--- Requirement ---
All lines holding the word "Philosophy" are to be copied from the records beneath.
─── Records supplied ───
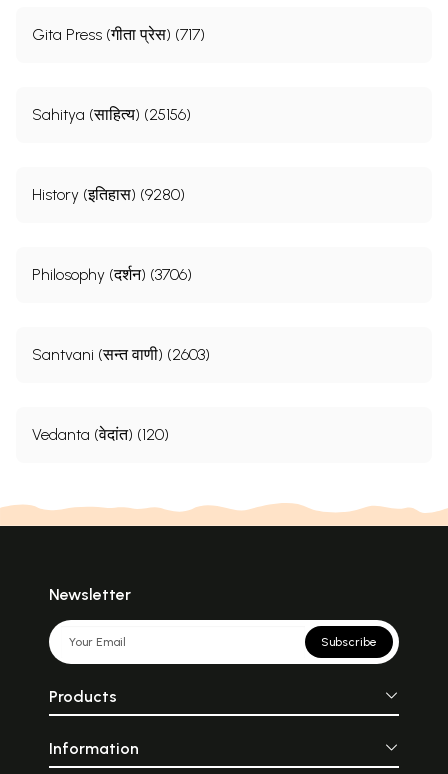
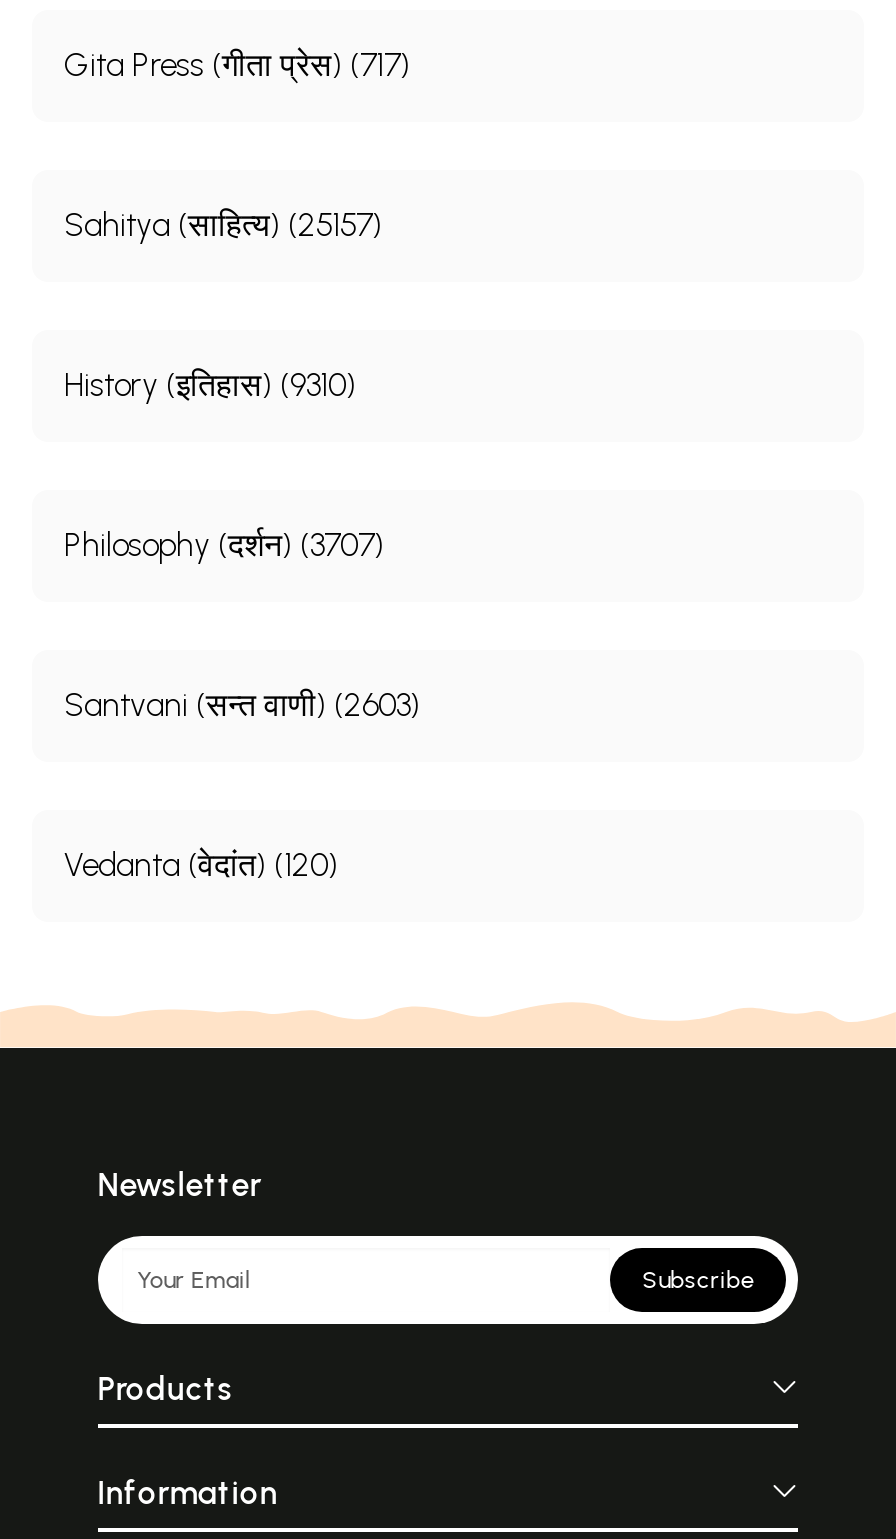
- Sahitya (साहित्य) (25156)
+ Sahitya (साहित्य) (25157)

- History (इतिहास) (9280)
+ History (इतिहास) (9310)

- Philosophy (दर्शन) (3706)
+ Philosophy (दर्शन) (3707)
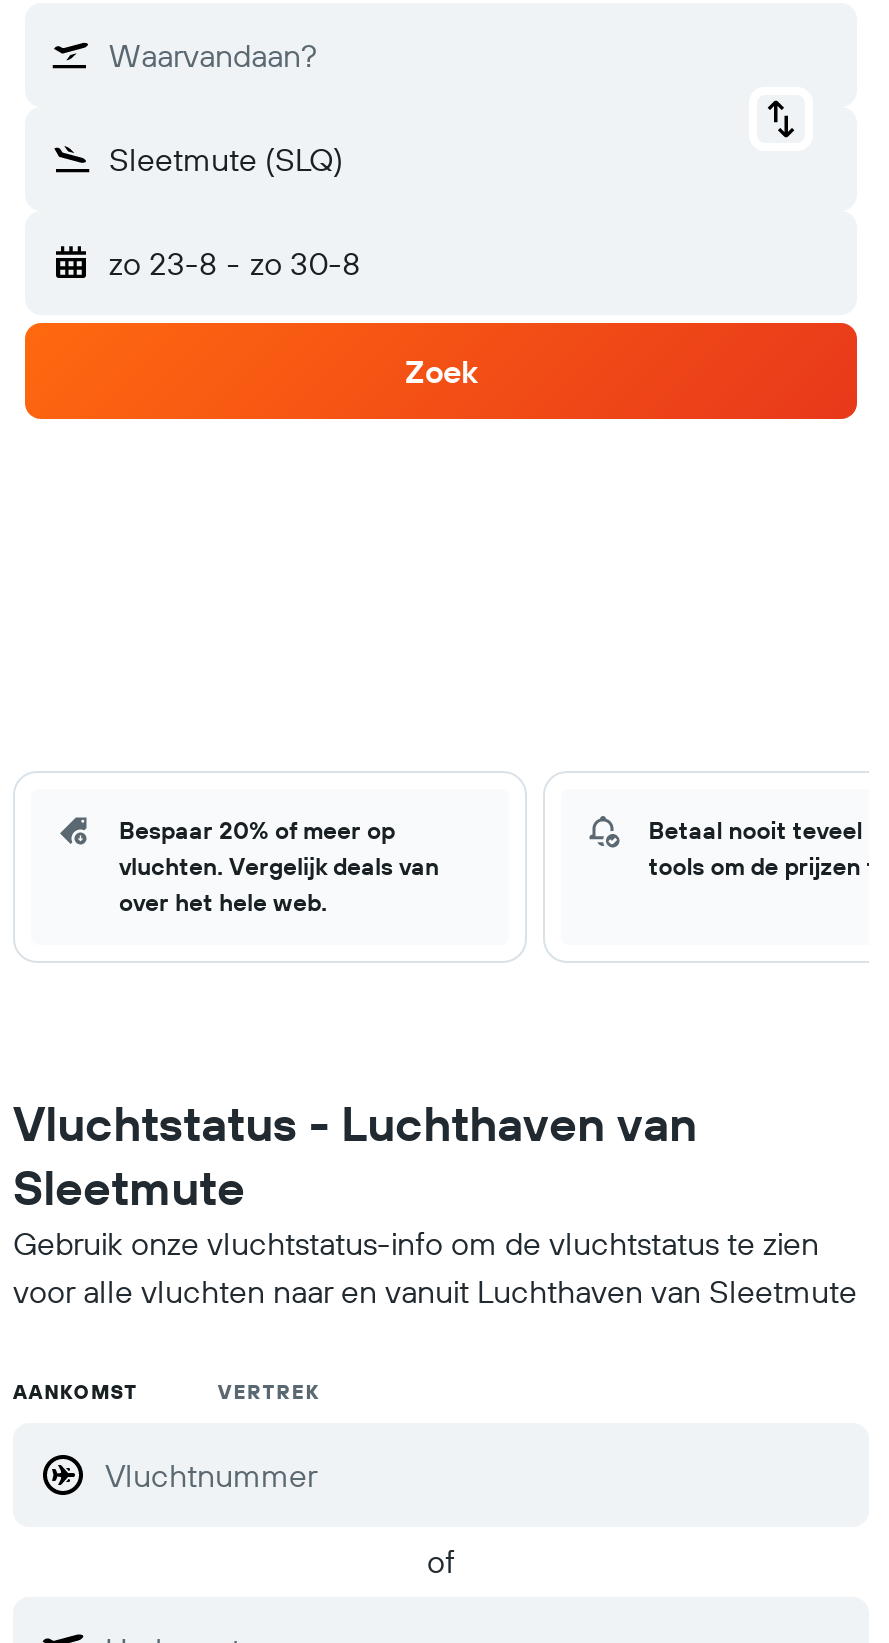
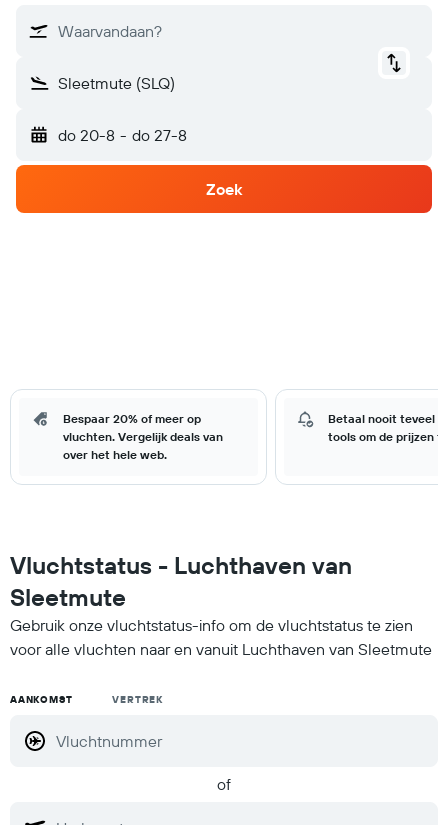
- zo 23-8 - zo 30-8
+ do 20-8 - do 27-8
───
--- The completed task ---
- Philosophy (दर्शन) (3706)
+ Philosophy (दर्शन) (3707)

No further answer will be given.